Brief:
Each entry below is to be reproduced exactly, though any pictures it holds must be omitted.

Material shown:
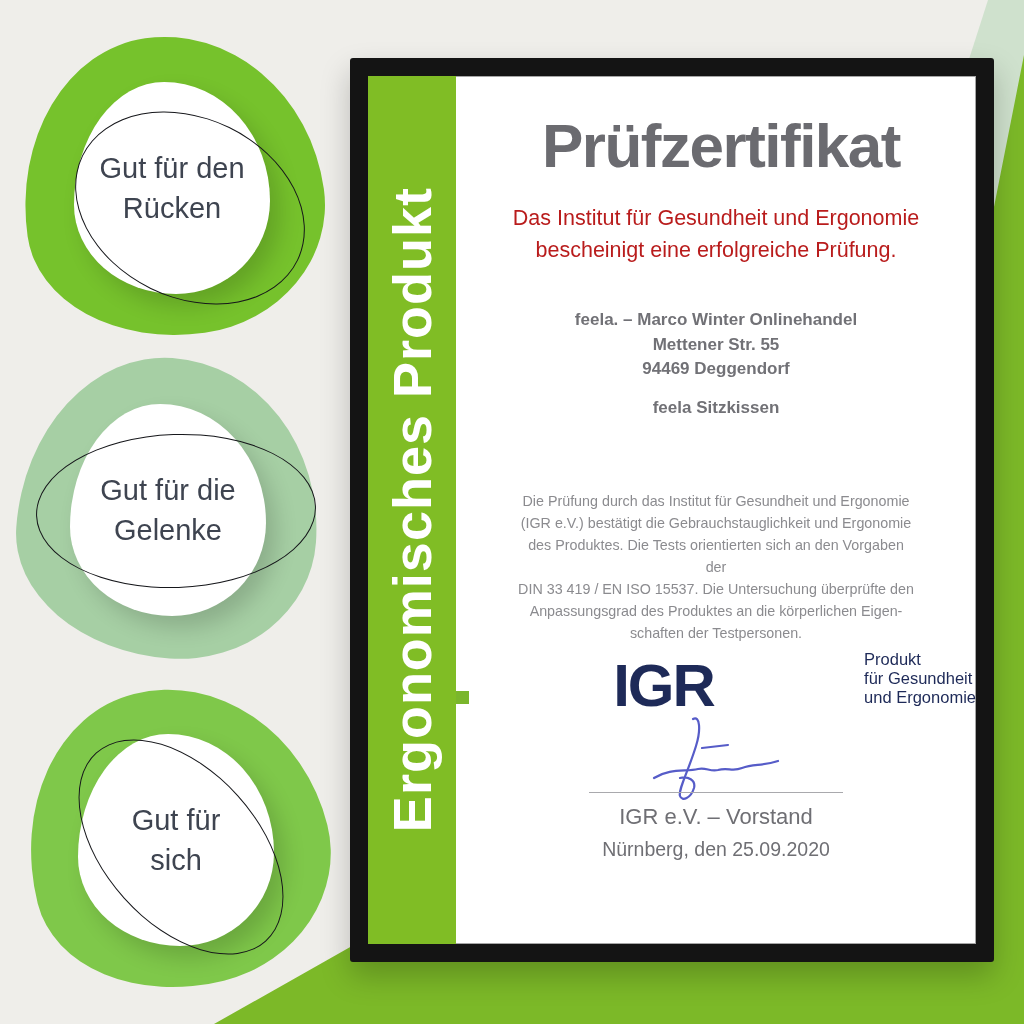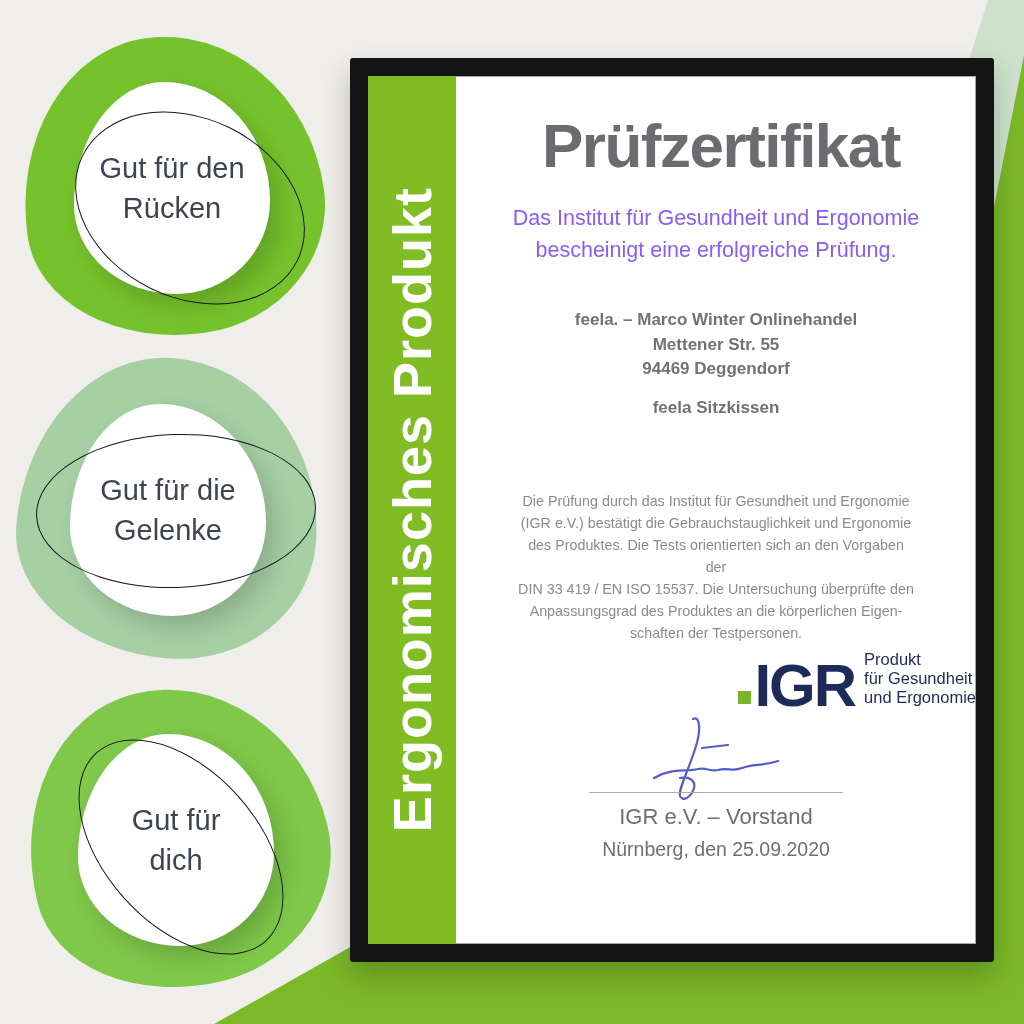--- a/index.html
+++ b/index.html
@@ -58,29 +58,29 @@
   .band-text{
     writing-mode:vertical-rl;transform:rotate(180deg);
     color:#ffffff;font-size:54px;font-weight:700;letter-spacing:1px;
     white-space:nowrap;
   }
   .cert{
     position:absolute;left:88px;top:0;right:0;bottom:0;text-align:center;
   }
   .cert > div{position:absolute;left:0;right:0;}
   .cert-title{top:34px;font-size:62px;font-weight:700;color:#6b6b70;letter-spacing:-1.5px;padding-left:10px;}
-  .cert-subtitle{top:126px;font-size:21.5px;line-height:1.5;color:#8b5cf6;white-space:pre-line;}
+  .cert-subtitle{top:126px;font-size:21.5px;line-height:1.5;color:#b91c1c;white-space:pre-line;}
   .cert-recipient{top:232px;font-size:17px;font-weight:700;color:#717176;line-height:1.45;}
   .cert-product{top:322px;font-size:17px;font-weight:700;color:#717176;}
   .cert-body{
     top:414px;font-size:14.3px;line-height:1.54;color:#8b8b8f;
     white-space:pre-line;left:60px !important;right:60px !important;
   }
   .cert-logo{
-    top:574px;display:flex;flex-direction:row;align-items:flex-end;justify-content:flex-end;
+    top:574px;display:flex;flex-direction:row;align-items:flex-end;justify-content:space-between;
   }
   .logo-dot{width:13px;height:13px;background:#7ab62c;margin:0 3px 5px 0;display:inline-block;}
   .logo-igr{
     font-size:60px;font-weight:700;color:#1e2a58;line-height:0.78;
     letter-spacing:-2px;display:inline-block;
   }
   .logo-institute{
     margin-left:9px;text-align:left;font-size:16.5px;line-height:1.14;
     color:#1e2a58;white-space:pre-line;padding-bottom:3px;
   }
@@ -113,21 +113,21 @@
       <span class="badge-label">Gut für die
 Gelenke</span>
     </div>
     <div class="badge-ellipse"></div>
   </div>
 
   <div class="badge badge3">
     <div class="badge-green"></div>
     <div class="badge-white">
       <span class="badge-label">Gut für
-dich</span>
+sich</span>
     </div>
     <div class="badge-ellipse"></div>
   </div>
 
   <div class="frame">
 
     <div class="band">
       <div class="band-text">Ergonomisches Produkt</div>
     </div>
 

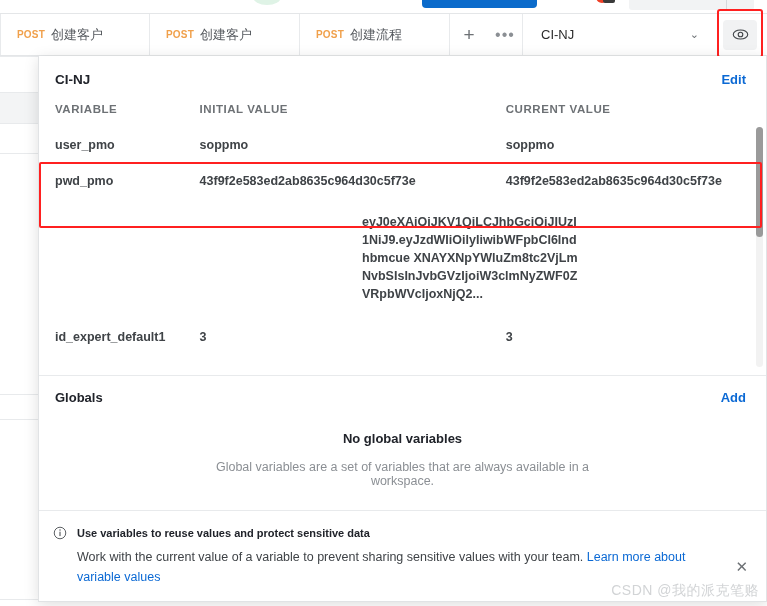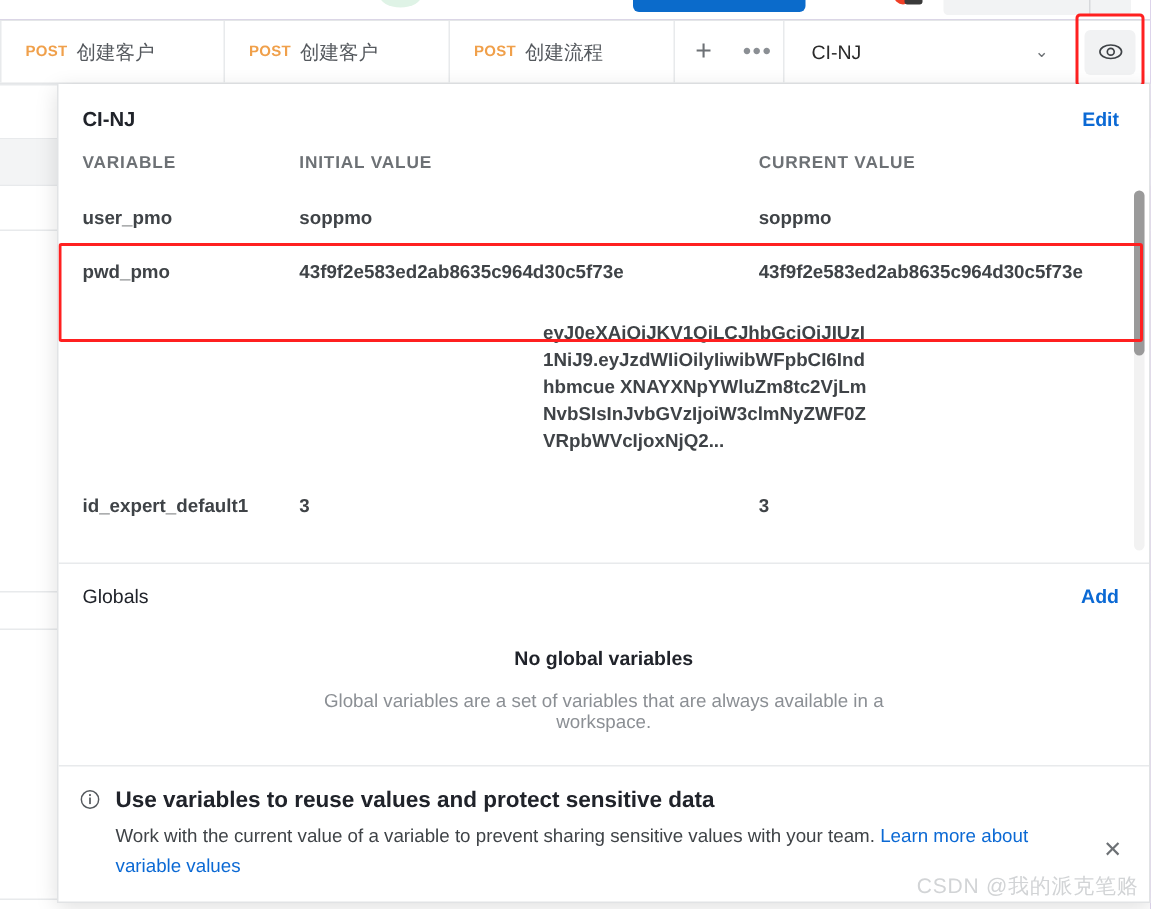--- a/index.html
+++ b/index.html
@@ -6,21 +6,21 @@
   html, body {
     width: 767px; height: 606px;
     overflow: hidden;
     font-family: "Liberation Sans", sans-serif;
     background: #ffffff;
     color: #2b2b2b;
   }
   #app {
     position: relative;
     width: 767px; height: 606px;
-    background: #4c1d95;
+    background: #000000;
   }
 
   
   .top-strip {
     position: absolute; left: 0; top: 0; width: 767px; height: 13px;
     background: #ffffff;
     overflow: hidden;
   }
   .top-blue-btn {
     position: absolute; left: 422px; top: -10px;
@@ -185,21 +185,21 @@
 
   
   .globals-sec {
     border-top: 1px solid #e8eaec;
     padding: 0;
   }
   .globals-head {
     display: flex; align-items: center; justify-content: space-between;
     padding: 14px 20px 10px 16px;
   }
-  .globals-title { font-size: 13px; font-weight: 400; color: #20232a; }
+  .globals-title { font-size: 13px; font-weight: 700; color: #20232a; }
   .globals-add { font-size: 13px; color: #0b69d4; cursor: pointer; font-weight: 600; }
   .globals-empty { text-align: center; padding: 16px 0 4px 0; }
   .ge-title { font-size: 13px; font-weight: 700; color: #20232a; margin-bottom: 14px; }
   .ge-desc {
     font-size: 12.5px; color: #8b8f94; line-height: 14px;
     max-width: 400px; margin: 0 auto;
   }
 
   
   .info-sec {
@@ -208,21 +208,21 @@
     display: flex;
     padding: 14px 16px 14px 14px;
     position: relative;
   }
   .info-icon {
     width: 16px; flex: 0 0 16px; margin-right: 8px; margin-top: 1px;
     color: #55595e;
   }
   .info-body { flex: 1; padding-right: 30px; }
   .info-title {
-    font-size: 15px; font-weight: 700; color: #20232a;
+    font-size: 11px; font-weight: 700; color: #20232a;
     margin-bottom: 5px; line-height: 17px;
   }
   .info-line { font-size: 12.5px; color: #3f4347; line-height: 20px; }
   .info-line a { color: #0b69d4; text-decoration: none; cursor: pointer; }
   .info-close {
     position: absolute; right: 18px; top: 48px;
     font-size: 15px; color: #6d7175; cursor: pointer;
     line-height: 1;
   }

Solved exercise:
--- a/index.html
+++ b/index.html
@@ -58,29 +58,29 @@
   .band-text{
     writing-mode:vertical-rl;transform:rotate(180deg);
     color:#ffffff;font-size:54px;font-weight:700;letter-spacing:1px;
     white-space:nowrap;
   }
   .cert{
     position:absolute;left:88px;top:0;right:0;bottom:0;text-align:center;
   }
   .cert > div{position:absolute;left:0;right:0;}
   .cert-title{top:34px;font-size:62px;font-weight:700;color:#6b6b70;letter-spacing:-1.5px;padding-left:10px;}
-  .cert-subtitle{top:126px;font-size:21.5px;line-height:1.5;color:#8b5cf6;white-space:pre-line;}
+  .cert-subtitle{top:126px;font-size:21.5px;line-height:1.5;color:#b91c1c;white-space:pre-line;}
   .cert-recipient{top:232px;font-size:17px;font-weight:700;color:#717176;line-height:1.45;}
   .cert-product{top:322px;font-size:17px;font-weight:700;color:#717176;}
   .cert-body{
     top:414px;font-size:14.3px;line-height:1.54;color:#8b8b8f;
     white-space:pre-line;left:60px !important;right:60px !important;
   }
   .cert-logo{
-    top:574px;display:flex;flex-direction:row;align-items:flex-end;justify-content:flex-end;
+    top:574px;display:flex;flex-direction:row;align-items:flex-end;justify-content:space-between;
   }
   .logo-dot{width:13px;height:13px;background:#7ab62c;margin:0 3px 5px 0;display:inline-block;}
   .logo-igr{
     font-size:60px;font-weight:700;color:#1e2a58;line-height:0.78;
     letter-spacing:-2px;display:inline-block;
   }
   .logo-institute{
     margin-left:9px;text-align:left;font-size:16.5px;line-height:1.14;
     color:#1e2a58;white-space:pre-line;padding-bottom:3px;
   }
@@ -113,21 +113,21 @@
       <span class="badge-label">Gut für die
 Gelenke</span>
     </div>
     <div class="badge-ellipse"></div>
   </div>
 
   <div class="badge badge3">
     <div class="badge-green"></div>
     <div class="badge-white">
       <span class="badge-label">Gut für
-dich</span>
+sich</span>
     </div>
     <div class="badge-ellipse"></div>
   </div>
 
   <div class="frame">
 
     <div class="band">
       <div class="band-text">Ergonomisches Produkt</div>
     </div>
 

--- a/index.html
+++ b/index.html
@@ -6,21 +6,21 @@
   html, body {
     width: 767px; height: 606px;
     overflow: hidden;
     font-family: "Liberation Sans", sans-serif;
     background: #ffffff;
     color: #2b2b2b;
   }
   #app {
     position: relative;
     width: 767px; height: 606px;
-    background: #4c1d95;
+    background: #000000;
   }
 
   
   .top-strip {
     position: absolute; left: 0; top: 0; width: 767px; height: 13px;
     background: #ffffff;
     overflow: hidden;
   }
   .top-blue-btn {
     position: absolute; left: 422px; top: -10px;
@@ -185,21 +185,21 @@
 
   
   .globals-sec {
     border-top: 1px solid #e8eaec;
     padding: 0;
   }
   .globals-head {
     display: flex; align-items: center; justify-content: space-between;
     padding: 14px 20px 10px 16px;
   }
-  .globals-title { font-size: 13px; font-weight: 400; color: #20232a; }
+  .globals-title { font-size: 13px; font-weight: 700; color: #20232a; }
   .globals-add { font-size: 13px; color: #0b69d4; cursor: pointer; font-weight: 600; }
   .globals-empty { text-align: center; padding: 16px 0 4px 0; }
   .ge-title { font-size: 13px; font-weight: 700; color: #20232a; margin-bottom: 14px; }
   .ge-desc {
     font-size: 12.5px; color: #8b8f94; line-height: 14px;
     max-width: 400px; margin: 0 auto;
   }
 
   
   .info-sec {
@@ -208,21 +208,21 @@
     display: flex;
     padding: 14px 16px 14px 14px;
     position: relative;
   }
   .info-icon {
     width: 16px; flex: 0 0 16px; margin-right: 8px; margin-top: 1px;
     color: #55595e;
   }
   .info-body { flex: 1; padding-right: 30px; }
   .info-title {
-    font-size: 15px; font-weight: 700; color: #20232a;
+    font-size: 11px; font-weight: 700; color: #20232a;
     margin-bottom: 5px; line-height: 17px;
   }
   .info-line { font-size: 12.5px; color: #3f4347; line-height: 20px; }
   .info-line a { color: #0b69d4; text-decoration: none; cursor: pointer; }
   .info-close {
     position: absolute; right: 18px; top: 48px;
     font-size: 15px; color: #6d7175; cursor: pointer;
     line-height: 1;
   }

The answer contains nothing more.